### Task inputs
>>>>

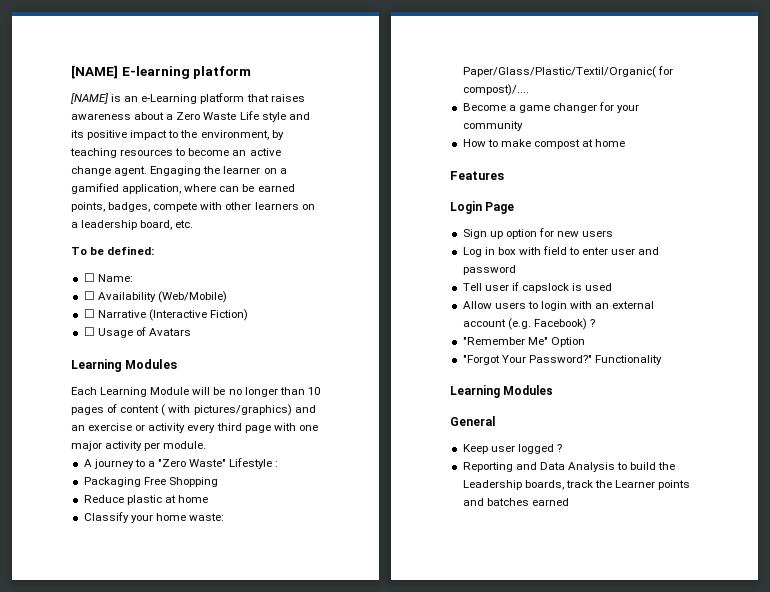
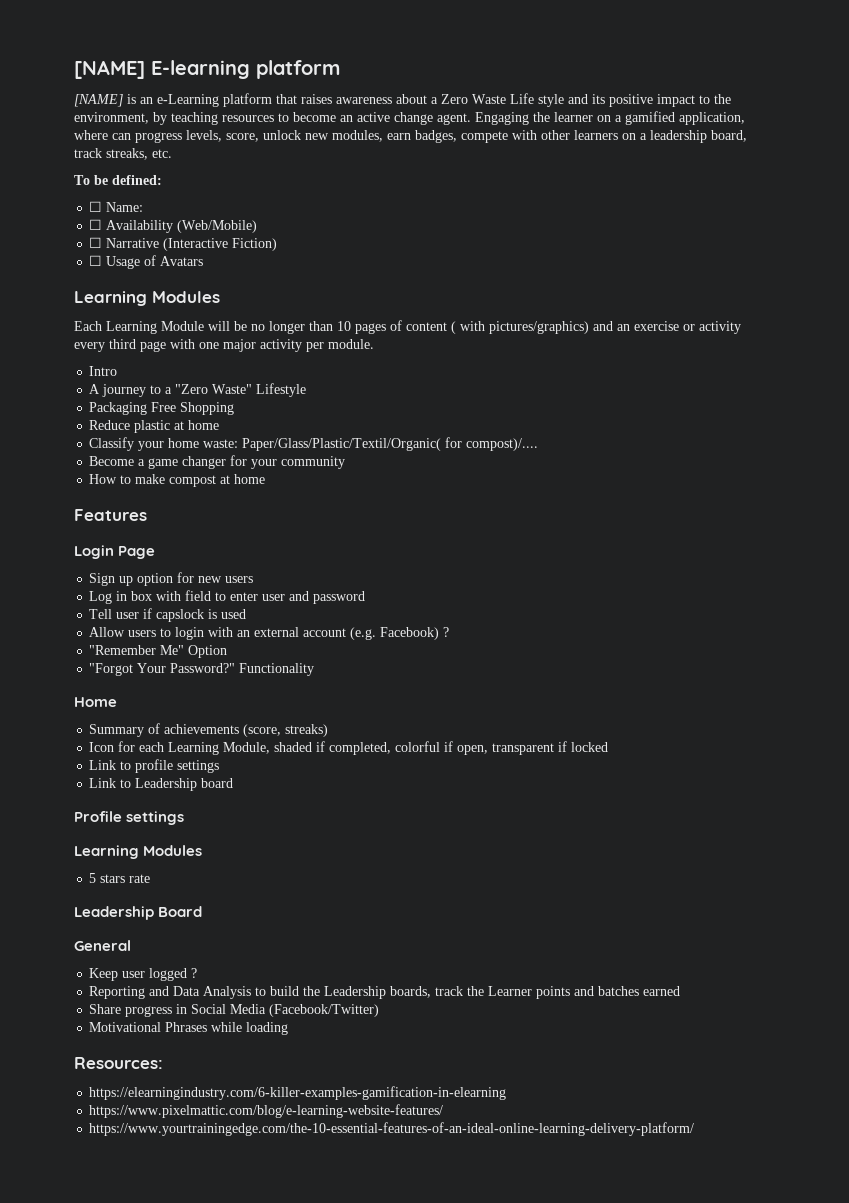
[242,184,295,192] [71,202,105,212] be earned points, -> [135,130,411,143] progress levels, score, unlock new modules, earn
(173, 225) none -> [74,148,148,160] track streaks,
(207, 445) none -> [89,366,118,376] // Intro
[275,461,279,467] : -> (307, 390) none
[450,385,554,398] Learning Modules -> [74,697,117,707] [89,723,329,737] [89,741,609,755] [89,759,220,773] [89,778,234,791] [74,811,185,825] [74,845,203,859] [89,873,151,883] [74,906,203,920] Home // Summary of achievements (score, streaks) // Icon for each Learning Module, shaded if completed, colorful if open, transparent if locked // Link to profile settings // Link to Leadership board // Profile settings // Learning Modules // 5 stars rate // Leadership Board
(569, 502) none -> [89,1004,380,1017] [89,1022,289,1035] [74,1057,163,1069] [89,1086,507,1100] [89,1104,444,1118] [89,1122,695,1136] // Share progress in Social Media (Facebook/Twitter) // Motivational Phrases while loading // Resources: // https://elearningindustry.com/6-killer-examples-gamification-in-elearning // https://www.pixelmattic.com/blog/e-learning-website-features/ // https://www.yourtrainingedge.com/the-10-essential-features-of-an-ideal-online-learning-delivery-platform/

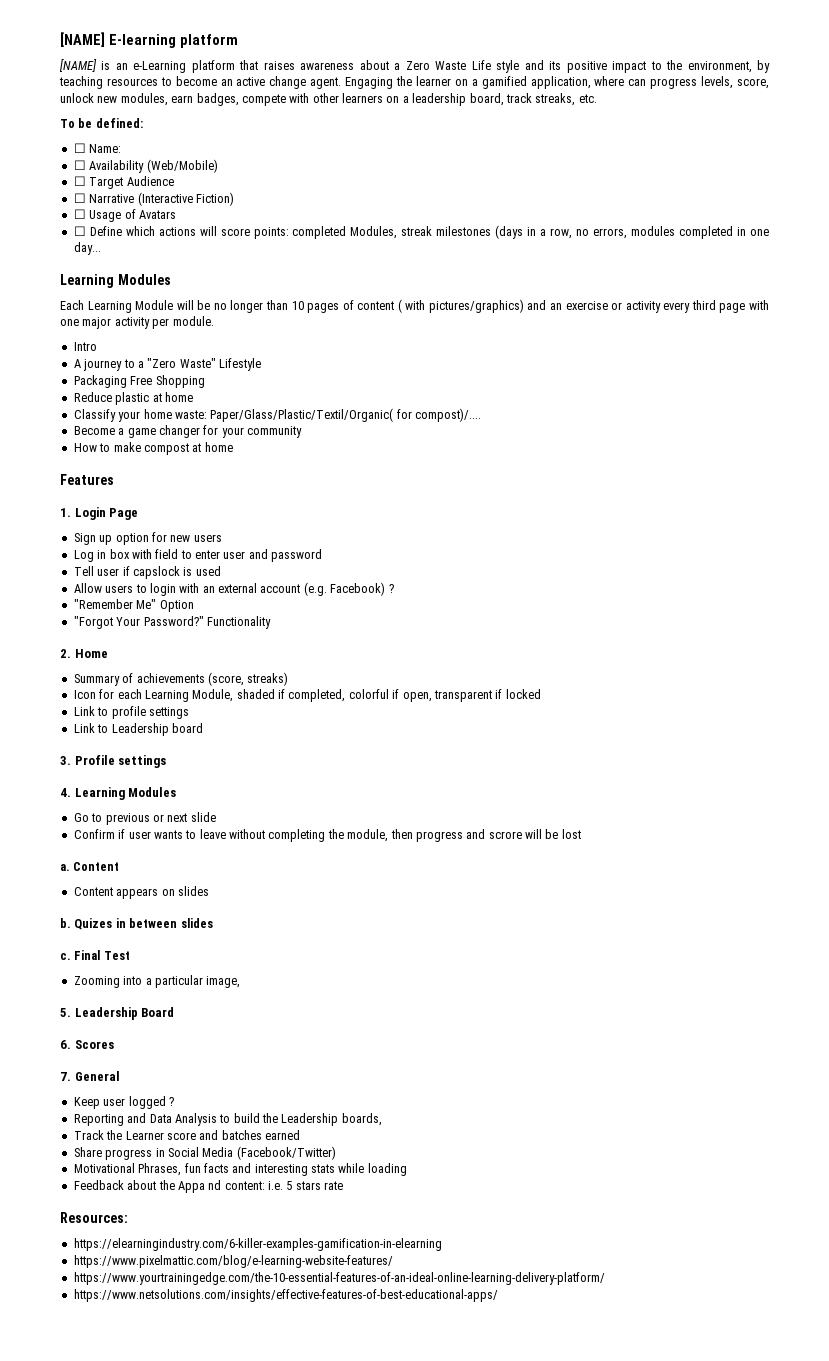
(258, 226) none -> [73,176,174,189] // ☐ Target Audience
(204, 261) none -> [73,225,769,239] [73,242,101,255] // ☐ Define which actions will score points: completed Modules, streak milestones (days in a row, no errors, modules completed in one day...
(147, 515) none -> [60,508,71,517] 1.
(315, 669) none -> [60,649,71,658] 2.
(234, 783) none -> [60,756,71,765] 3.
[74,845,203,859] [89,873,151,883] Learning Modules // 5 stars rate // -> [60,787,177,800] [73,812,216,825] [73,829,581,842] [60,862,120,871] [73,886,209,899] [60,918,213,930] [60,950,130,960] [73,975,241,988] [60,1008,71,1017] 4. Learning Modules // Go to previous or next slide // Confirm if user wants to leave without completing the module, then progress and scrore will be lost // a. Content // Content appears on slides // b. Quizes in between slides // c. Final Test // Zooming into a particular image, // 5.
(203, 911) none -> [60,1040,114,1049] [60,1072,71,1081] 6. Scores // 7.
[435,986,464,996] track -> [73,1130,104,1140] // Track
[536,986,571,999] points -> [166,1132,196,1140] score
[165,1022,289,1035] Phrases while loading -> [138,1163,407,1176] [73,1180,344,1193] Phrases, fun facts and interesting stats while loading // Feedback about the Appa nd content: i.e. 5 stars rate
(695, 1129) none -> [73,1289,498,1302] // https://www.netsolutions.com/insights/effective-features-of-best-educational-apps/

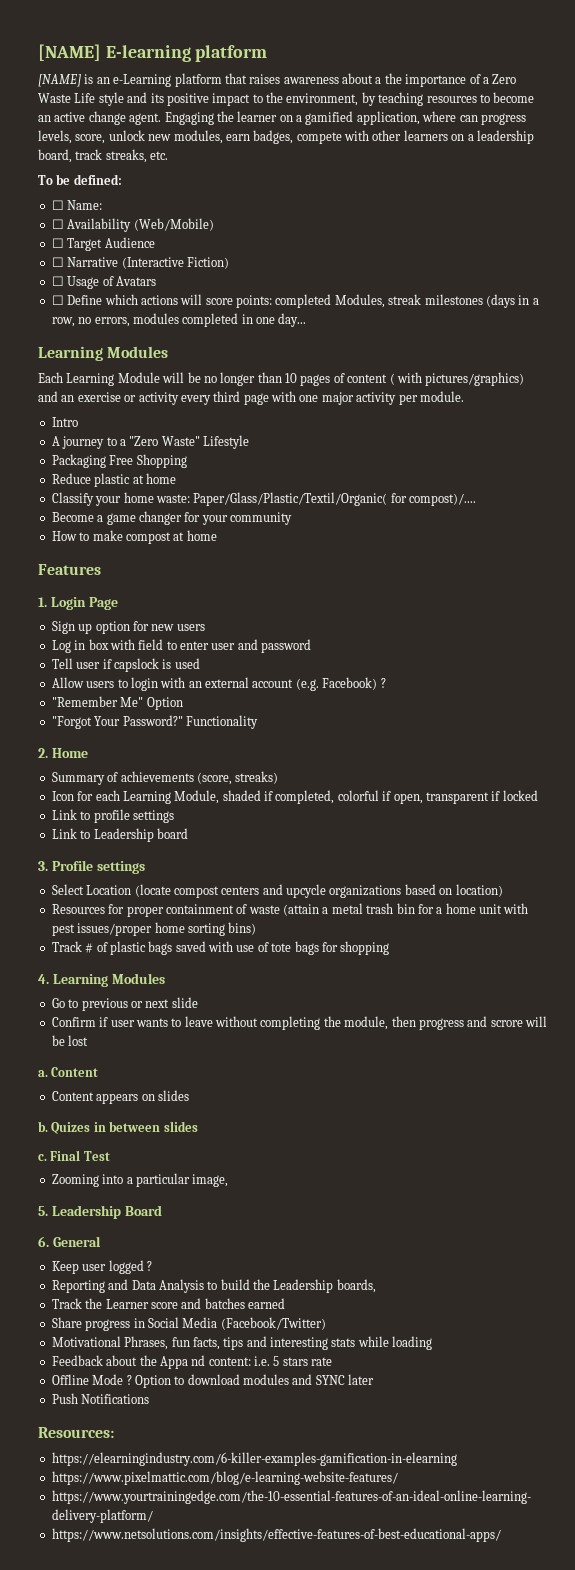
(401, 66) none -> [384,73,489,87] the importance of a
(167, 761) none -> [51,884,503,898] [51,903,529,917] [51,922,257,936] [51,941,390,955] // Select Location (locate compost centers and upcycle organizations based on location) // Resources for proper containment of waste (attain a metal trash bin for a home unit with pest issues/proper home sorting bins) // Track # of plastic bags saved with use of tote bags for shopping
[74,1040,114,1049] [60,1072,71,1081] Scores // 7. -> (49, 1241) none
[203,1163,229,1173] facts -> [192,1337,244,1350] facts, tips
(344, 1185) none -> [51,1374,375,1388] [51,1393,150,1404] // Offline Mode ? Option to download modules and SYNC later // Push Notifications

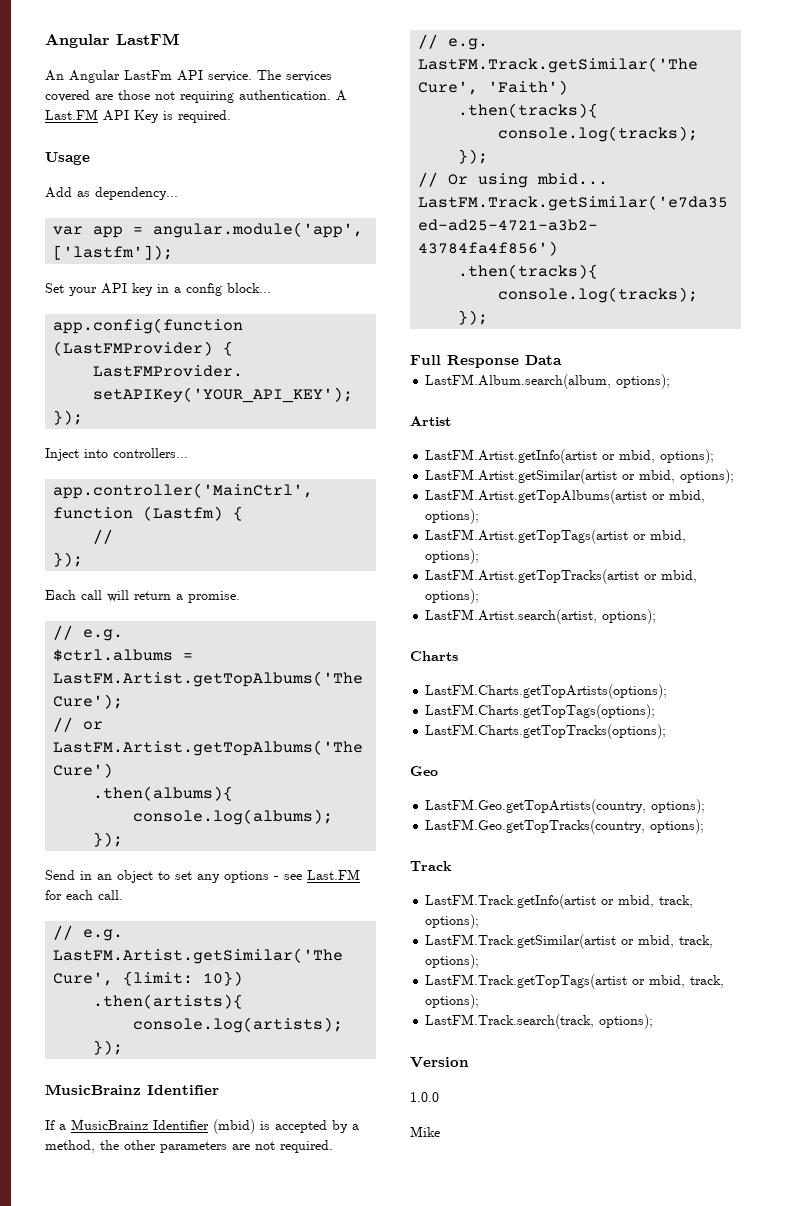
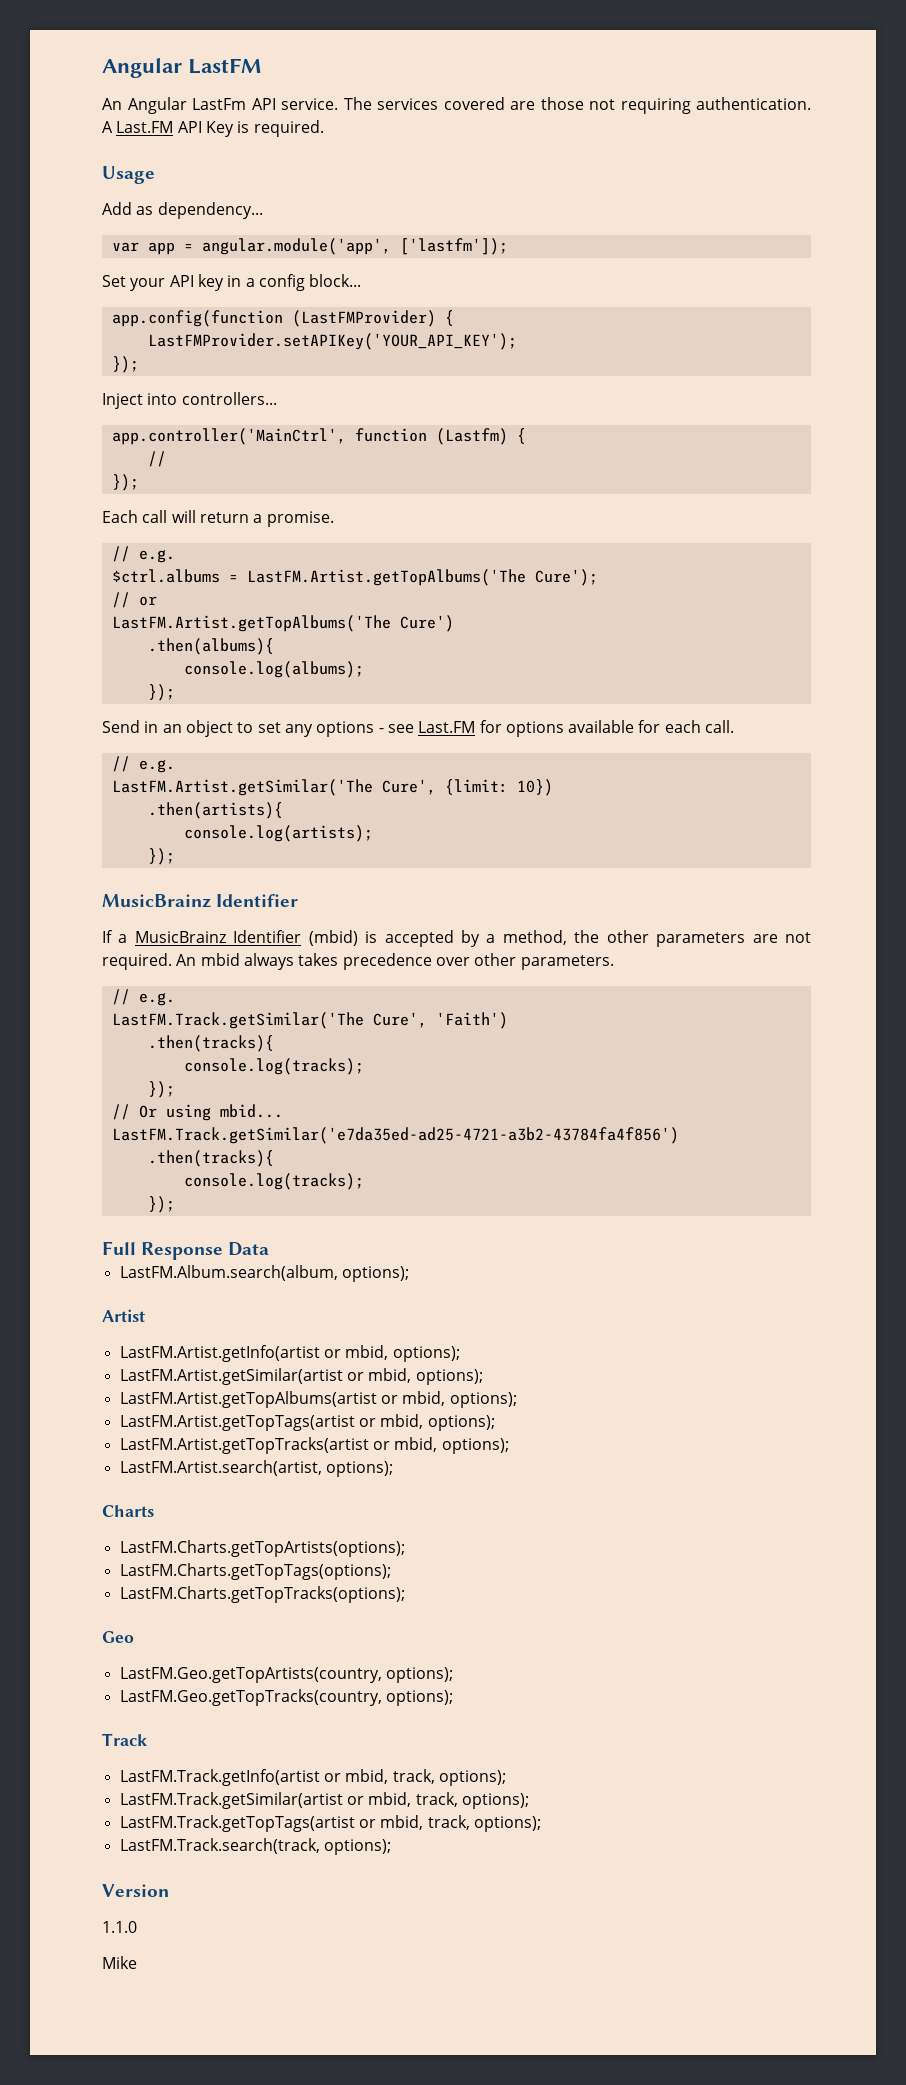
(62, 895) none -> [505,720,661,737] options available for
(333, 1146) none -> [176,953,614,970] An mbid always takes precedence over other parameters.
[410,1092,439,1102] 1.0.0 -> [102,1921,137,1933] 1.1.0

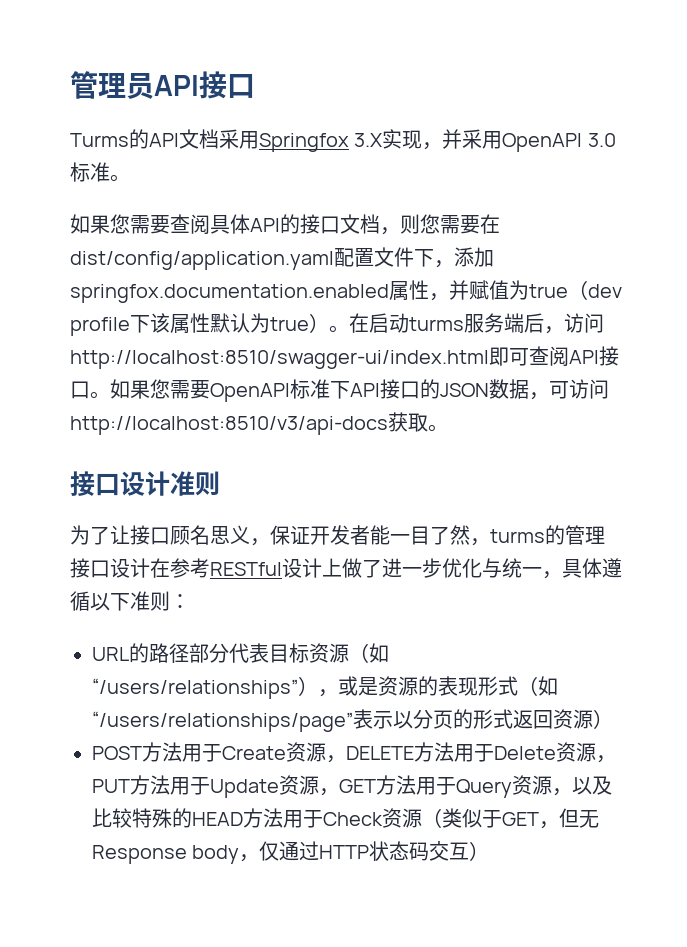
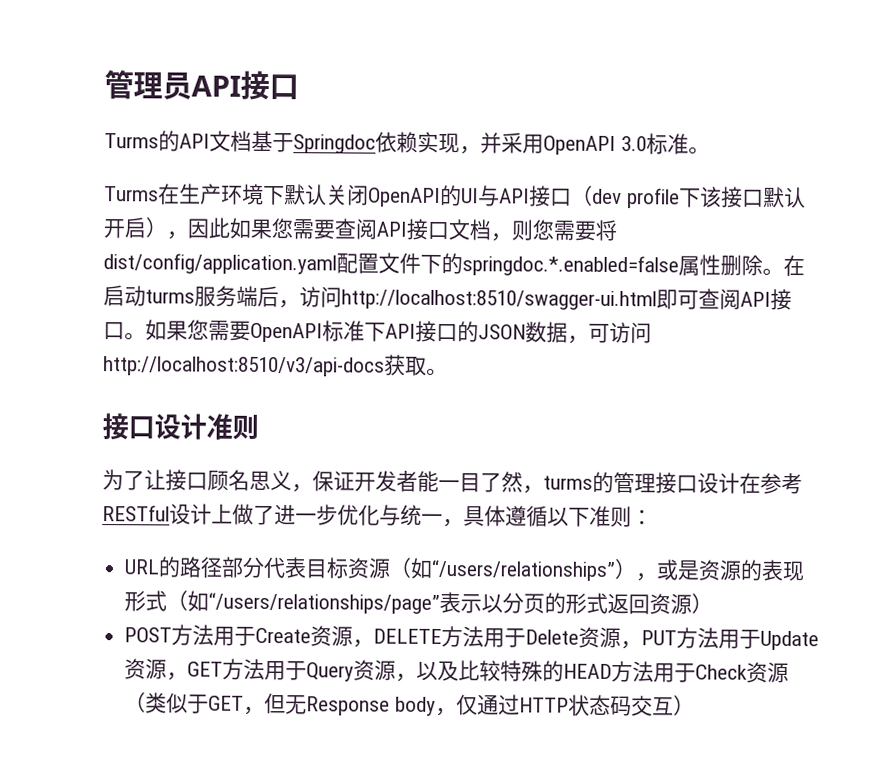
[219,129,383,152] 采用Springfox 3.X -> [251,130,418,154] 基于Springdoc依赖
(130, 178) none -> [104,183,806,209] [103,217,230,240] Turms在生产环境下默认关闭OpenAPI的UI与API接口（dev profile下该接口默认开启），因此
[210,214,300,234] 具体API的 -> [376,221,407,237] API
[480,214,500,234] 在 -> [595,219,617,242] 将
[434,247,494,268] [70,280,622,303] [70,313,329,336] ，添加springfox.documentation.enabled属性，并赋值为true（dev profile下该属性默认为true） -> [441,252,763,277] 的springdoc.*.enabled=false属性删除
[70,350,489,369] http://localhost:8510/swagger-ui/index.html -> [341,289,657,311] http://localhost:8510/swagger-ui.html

<<<<

### What needs to be done
Return all of the records above exactly as written. Omit each picture.

### Answer box
[242,184,295,192] [71,202,105,212] be earned points, -> [135,130,411,143] progress levels, score, unlock new modules, earn
(173, 225) none -> [74,148,148,160] track streaks,
(207, 445) none -> [89,366,118,376] // Intro
[275,461,279,467] : -> (307, 390) none
[450,385,554,398] Learning Modules -> [74,697,117,707] [89,723,329,737] [89,741,609,755] [89,759,220,773] [89,778,234,791] [74,811,185,825] [74,845,203,859] [89,873,151,883] [74,906,203,920] Home // Summary of achievements (score, streaks) // Icon for each Learning Module, shaded if completed, colorful if open, transparent if locked // Link to profile settings // Link to Leadership board // Profile settings // Learning Modules // 5 stars rate // Leadership Board
(569, 502) none -> [89,1004,380,1017] [89,1022,289,1035] [74,1057,163,1069] [89,1086,507,1100] [89,1104,444,1118] [89,1122,695,1136] // Share progress in Social Media (Facebook/Twitter) // Motivational Phrases while loading // Resources: // https://elearningindustry.com/6-killer-examples-gamification-in-elearning // https://www.pixelmattic.com/blog/e-learning-website-features/ // https://www.yourtrainingedge.com/the-10-essential-features-of-an-ideal-online-learning-delivery-platform/

(258, 226) none -> [73,176,174,189] // ☐ Target Audience
(204, 261) none -> [73,225,769,239] [73,242,101,255] // ☐ Define which actions will score points: completed Modules, streak milestones (days in a row, no errors, modules completed in one day...
(147, 515) none -> [60,508,71,517] 1.
(315, 669) none -> [60,649,71,658] 2.
(234, 783) none -> [60,756,71,765] 3.
[74,845,203,859] [89,873,151,883] Learning Modules // 5 stars rate // -> [60,787,177,800] [73,812,216,825] [73,829,581,842] [60,862,120,871] [73,886,209,899] [60,918,213,930] [60,950,130,960] [73,975,241,988] [60,1008,71,1017] 4. Learning Modules // Go to previous or next slide // Confirm if user wants to leave without completing the module, then progress and scrore will be lost // a. Content // Content appears on slides // b. Quizes in between slides // c. Final Test // Zooming into a particular image, // 5.
(203, 911) none -> [60,1040,114,1049] [60,1072,71,1081] 6. Scores // 7.
[435,986,464,996] track -> [73,1130,104,1140] // Track
[536,986,571,999] points -> [166,1132,196,1140] score
[165,1022,289,1035] Phrases while loading -> [138,1163,407,1176] [73,1180,344,1193] Phrases, fun facts and interesting stats while loading // Feedback about the Appa nd content: i.e. 5 stars rate
(695, 1129) none -> [73,1289,498,1302] // https://www.netsolutions.com/insights/effective-features-of-best-educational-apps/

(401, 66) none -> [384,73,489,87] the importance of a
(167, 761) none -> [51,884,503,898] [51,903,529,917] [51,922,257,936] [51,941,390,955] // Select Location (locate compost centers and upcycle organizations based on location) // Resources for proper containment of waste (attain a metal trash bin for a home unit with pest issues/proper home sorting bins) // Track # of plastic bags saved with use of tote bags for shopping
[74,1040,114,1049] [60,1072,71,1081] Scores // 7. -> (49, 1241) none
[203,1163,229,1173] facts -> [192,1337,244,1350] facts, tips
(344, 1185) none -> [51,1374,375,1388] [51,1393,150,1404] // Offline Mode ? Option to download modules and SYNC later // Push Notifications

(62, 895) none -> [505,720,661,737] options available for
(333, 1146) none -> [176,953,614,970] An mbid always takes precedence over other parameters.
[410,1092,439,1102] 1.0.0 -> [102,1921,137,1933] 1.1.0

[219,129,383,152] 采用Springfox 3.X -> [251,130,418,154] 基于Springdoc依赖
(130, 178) none -> [104,183,806,209] [103,217,230,240] Turms在生产环境下默认关闭OpenAPI的UI与API接口（dev profile下该接口默认开启），因此
[210,214,300,234] 具体API的 -> [376,221,407,237] API
[480,214,500,234] 在 -> [595,219,617,242] 将
[434,247,494,268] [70,280,622,303] [70,313,329,336] ，添加springfox.documentation.enabled属性，并赋值为true（dev profile下该属性默认为true） -> [441,252,763,277] 的springdoc.*.enabled=false属性删除
[70,350,489,369] http://localhost:8510/swagger-ui/index.html -> [341,289,657,311] http://localhost:8510/swagger-ui.html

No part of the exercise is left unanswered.